Part-time Army? Radical revamp for Britain’s reservists unveiled

Britain's Army will rely much more heavily on its reservists under plans announced today.

Defence secretary Philip Hammond has unveiled plans to boost the size and training capacity of the Territorial Army, which is to be rebranded the Army Reserve.

The changes involve increasing the number of reservists from 25,000 to 30,000 by 2020, by which time the full-time Army will have suffered 20,000 job cuts to a total of 82,000.

Under Ministry of Defence plans the shift is much more significant than a mere increase in numbers, however.

Instead of filling in for frontline troops reservists will be expected to function as a direct replacement for regular forces, requiring them to be available to deploy at short notice.

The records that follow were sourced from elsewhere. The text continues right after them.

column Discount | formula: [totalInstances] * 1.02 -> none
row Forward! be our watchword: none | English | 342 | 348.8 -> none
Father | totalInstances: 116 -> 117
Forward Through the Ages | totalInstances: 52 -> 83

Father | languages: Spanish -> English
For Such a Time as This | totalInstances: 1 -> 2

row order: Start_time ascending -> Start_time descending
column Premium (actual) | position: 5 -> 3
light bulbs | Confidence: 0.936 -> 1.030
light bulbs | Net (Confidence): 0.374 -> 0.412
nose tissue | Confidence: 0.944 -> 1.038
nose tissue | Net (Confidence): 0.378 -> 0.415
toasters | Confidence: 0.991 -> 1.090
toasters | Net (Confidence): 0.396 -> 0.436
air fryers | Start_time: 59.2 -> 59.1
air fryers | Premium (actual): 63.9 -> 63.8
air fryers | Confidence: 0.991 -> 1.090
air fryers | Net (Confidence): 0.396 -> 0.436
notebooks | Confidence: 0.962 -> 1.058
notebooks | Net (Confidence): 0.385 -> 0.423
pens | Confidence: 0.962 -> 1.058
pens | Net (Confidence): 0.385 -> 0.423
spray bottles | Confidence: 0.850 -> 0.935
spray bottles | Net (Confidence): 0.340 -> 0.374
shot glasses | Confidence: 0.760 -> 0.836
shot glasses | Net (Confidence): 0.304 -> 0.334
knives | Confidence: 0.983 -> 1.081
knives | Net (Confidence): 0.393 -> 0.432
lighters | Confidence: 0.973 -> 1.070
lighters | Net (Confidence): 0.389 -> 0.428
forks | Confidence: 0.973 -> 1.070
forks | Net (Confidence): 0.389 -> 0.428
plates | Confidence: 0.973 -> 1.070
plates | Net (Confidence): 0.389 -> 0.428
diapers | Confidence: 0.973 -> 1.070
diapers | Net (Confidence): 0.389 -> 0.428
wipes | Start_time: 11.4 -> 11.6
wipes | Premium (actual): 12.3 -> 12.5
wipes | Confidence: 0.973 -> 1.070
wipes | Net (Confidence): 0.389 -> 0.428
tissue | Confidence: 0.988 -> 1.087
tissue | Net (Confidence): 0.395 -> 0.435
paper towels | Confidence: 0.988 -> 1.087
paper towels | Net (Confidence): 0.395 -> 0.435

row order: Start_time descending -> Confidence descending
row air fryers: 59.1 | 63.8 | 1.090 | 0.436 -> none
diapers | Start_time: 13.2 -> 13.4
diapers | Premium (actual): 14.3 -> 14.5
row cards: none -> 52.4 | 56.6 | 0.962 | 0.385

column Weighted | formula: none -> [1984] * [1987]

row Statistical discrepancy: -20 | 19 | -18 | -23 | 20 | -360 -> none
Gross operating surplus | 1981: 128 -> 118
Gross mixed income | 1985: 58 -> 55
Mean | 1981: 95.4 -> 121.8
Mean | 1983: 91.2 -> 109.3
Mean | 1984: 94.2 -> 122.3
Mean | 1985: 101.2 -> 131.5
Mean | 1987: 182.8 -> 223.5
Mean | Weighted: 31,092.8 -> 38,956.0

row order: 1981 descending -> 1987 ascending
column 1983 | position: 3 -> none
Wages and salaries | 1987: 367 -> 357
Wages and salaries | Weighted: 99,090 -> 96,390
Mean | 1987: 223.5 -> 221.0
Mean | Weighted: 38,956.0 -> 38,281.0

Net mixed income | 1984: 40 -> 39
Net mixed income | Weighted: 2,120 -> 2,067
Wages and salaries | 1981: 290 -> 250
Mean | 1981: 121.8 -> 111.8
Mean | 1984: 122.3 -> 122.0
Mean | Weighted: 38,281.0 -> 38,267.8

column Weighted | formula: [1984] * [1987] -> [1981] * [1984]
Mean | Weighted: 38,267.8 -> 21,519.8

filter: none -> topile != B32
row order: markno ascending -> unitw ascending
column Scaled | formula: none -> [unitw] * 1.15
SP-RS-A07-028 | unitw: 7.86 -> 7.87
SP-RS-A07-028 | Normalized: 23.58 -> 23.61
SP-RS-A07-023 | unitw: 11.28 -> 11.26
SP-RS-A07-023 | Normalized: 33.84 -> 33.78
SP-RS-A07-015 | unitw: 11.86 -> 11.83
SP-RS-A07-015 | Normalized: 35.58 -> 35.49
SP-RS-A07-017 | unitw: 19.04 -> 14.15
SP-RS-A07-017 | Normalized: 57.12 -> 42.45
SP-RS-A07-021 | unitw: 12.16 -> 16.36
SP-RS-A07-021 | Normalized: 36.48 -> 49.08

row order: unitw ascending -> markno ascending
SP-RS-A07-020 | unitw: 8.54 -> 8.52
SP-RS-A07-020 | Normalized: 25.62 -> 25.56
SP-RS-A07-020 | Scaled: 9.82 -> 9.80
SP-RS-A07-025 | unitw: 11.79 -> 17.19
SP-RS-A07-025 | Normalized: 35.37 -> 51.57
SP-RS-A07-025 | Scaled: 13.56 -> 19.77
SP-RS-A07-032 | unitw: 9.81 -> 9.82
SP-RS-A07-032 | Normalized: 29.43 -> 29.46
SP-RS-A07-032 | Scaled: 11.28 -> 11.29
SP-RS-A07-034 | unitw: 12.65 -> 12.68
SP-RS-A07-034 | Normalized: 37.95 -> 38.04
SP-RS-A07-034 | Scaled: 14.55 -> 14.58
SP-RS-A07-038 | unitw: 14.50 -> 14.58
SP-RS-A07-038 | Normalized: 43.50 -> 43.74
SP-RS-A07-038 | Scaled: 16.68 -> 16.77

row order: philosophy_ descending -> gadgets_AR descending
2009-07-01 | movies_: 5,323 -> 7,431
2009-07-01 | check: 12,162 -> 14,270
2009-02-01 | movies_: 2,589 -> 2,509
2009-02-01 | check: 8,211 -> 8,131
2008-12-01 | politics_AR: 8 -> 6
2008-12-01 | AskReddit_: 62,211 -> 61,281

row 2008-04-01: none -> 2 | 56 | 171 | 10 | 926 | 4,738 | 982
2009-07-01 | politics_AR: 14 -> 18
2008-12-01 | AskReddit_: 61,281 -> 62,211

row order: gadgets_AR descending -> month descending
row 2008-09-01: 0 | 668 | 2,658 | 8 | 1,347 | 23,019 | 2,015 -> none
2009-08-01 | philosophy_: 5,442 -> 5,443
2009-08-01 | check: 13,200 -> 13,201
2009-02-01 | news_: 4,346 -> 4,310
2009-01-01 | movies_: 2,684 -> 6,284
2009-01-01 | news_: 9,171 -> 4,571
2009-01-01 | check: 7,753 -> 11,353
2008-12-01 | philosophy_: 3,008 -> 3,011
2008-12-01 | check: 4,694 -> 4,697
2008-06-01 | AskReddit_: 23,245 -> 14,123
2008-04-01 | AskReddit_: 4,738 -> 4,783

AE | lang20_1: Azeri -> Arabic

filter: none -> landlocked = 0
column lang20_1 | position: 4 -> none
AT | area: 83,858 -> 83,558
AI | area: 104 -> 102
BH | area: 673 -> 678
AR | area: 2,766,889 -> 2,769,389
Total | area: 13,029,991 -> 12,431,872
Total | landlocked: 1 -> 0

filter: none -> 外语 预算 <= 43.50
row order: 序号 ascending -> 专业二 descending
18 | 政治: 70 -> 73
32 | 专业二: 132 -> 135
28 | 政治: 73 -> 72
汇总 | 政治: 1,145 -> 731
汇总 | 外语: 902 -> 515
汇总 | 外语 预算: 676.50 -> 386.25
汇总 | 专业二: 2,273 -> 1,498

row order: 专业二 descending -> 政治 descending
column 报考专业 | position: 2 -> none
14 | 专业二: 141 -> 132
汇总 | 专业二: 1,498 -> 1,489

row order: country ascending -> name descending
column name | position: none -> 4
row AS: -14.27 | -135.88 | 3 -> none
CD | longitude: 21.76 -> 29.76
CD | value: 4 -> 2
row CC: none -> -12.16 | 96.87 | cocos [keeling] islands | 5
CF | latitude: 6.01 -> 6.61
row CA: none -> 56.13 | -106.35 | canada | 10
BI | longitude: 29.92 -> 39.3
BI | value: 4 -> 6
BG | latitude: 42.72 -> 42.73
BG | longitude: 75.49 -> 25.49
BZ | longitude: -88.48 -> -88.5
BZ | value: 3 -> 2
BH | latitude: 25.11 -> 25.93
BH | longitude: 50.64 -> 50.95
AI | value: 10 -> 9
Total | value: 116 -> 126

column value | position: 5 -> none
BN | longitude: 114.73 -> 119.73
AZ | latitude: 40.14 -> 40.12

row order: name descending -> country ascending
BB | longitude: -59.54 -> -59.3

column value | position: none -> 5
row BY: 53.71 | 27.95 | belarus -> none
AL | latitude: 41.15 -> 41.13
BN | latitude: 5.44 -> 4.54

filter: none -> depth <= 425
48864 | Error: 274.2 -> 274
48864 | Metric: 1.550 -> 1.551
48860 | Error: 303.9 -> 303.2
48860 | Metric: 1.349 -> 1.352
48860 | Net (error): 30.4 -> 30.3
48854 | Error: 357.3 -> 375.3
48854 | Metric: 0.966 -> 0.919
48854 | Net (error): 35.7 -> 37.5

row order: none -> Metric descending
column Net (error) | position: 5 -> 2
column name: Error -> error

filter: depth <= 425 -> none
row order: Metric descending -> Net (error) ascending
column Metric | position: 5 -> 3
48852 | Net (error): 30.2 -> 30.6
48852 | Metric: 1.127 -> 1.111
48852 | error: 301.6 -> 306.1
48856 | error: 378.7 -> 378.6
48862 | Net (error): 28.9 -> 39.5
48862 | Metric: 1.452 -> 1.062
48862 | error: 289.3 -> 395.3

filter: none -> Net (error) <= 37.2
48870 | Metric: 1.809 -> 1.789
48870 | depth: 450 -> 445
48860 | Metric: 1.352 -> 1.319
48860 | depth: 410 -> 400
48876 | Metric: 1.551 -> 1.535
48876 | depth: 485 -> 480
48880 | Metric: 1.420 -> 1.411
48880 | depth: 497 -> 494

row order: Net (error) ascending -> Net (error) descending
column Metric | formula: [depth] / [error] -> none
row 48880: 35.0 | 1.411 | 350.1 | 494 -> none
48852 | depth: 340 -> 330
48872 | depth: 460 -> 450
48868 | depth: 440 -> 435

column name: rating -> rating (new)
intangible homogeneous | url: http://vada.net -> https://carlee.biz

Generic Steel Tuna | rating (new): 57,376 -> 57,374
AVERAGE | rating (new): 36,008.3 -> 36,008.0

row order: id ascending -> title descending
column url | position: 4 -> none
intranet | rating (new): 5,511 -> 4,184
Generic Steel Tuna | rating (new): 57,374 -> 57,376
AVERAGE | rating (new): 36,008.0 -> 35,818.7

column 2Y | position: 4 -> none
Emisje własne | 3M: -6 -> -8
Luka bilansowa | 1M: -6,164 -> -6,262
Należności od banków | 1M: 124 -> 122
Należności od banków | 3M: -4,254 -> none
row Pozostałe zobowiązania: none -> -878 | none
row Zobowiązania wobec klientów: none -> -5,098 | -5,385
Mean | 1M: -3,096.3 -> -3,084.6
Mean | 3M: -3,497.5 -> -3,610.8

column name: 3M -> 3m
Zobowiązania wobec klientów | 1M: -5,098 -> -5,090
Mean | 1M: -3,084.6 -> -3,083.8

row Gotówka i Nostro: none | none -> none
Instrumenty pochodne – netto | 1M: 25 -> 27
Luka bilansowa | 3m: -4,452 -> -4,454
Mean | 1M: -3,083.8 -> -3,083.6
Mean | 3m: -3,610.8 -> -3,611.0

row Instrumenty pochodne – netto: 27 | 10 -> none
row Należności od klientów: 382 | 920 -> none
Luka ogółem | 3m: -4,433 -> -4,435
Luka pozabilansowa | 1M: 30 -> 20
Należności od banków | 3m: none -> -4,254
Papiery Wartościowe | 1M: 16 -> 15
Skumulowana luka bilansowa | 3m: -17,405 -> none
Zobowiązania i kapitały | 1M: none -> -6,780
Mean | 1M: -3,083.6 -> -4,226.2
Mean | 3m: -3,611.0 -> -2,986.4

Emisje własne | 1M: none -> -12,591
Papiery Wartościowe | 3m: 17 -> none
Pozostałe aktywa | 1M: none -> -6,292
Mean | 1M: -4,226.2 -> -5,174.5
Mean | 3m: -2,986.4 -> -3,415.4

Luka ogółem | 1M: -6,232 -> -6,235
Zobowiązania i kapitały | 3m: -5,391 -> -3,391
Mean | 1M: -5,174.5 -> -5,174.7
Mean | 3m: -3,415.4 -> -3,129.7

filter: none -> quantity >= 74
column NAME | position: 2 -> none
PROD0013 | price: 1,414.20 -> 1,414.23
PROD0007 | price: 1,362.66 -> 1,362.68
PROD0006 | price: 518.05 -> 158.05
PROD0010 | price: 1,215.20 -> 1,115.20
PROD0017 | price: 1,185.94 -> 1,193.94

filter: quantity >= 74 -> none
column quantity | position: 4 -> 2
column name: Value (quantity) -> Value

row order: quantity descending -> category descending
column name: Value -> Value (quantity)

Only around a third of the current Territorial Army's members have sufficient training to take part in full operations.

"For too long, the reserves have been the forgotten part of our Armed Forces. Today marks the beginning of a fresh start," Hammond said.

"The changes I am proposing today amount to a radical shift in the role of reservists in delivering the nation's security.

"A shift which will see reservists routinely sharing responsibility for activities once the exclusive domain of regular forces.

"An exciting new proposition bringing with it new opportunities, and new challenges, for reservists, and for their employers."

The MoD also plans to encourage more ex-regular soldiers become reservists.

Labour said it broadly supported the government's moves, but called on ministers to do more to "protect our reservists' patriotism".

Shadow defence secretary Jim Murphy said anti-discrimination legislation, improved pre-deployment training and better mental healthcare were all vital as reliance on reservists increases.

"At a difficult time for many companies, employers must be given the support they need when their workers serve on reserve duty," he said.

"Labour will work with the government where possible to make this policy a success."

Today's green paper will propose increasing the number of training days for reservists from 35 to 40 – and could see small-and medium-sized businesses compensated for losing employees for this longer period of time.

Business organisations have expressed concern over the proposed changes, but Hammond is expected to argue that reserve training and experience significantly improves the quality of "motivated, skilled, talented employees".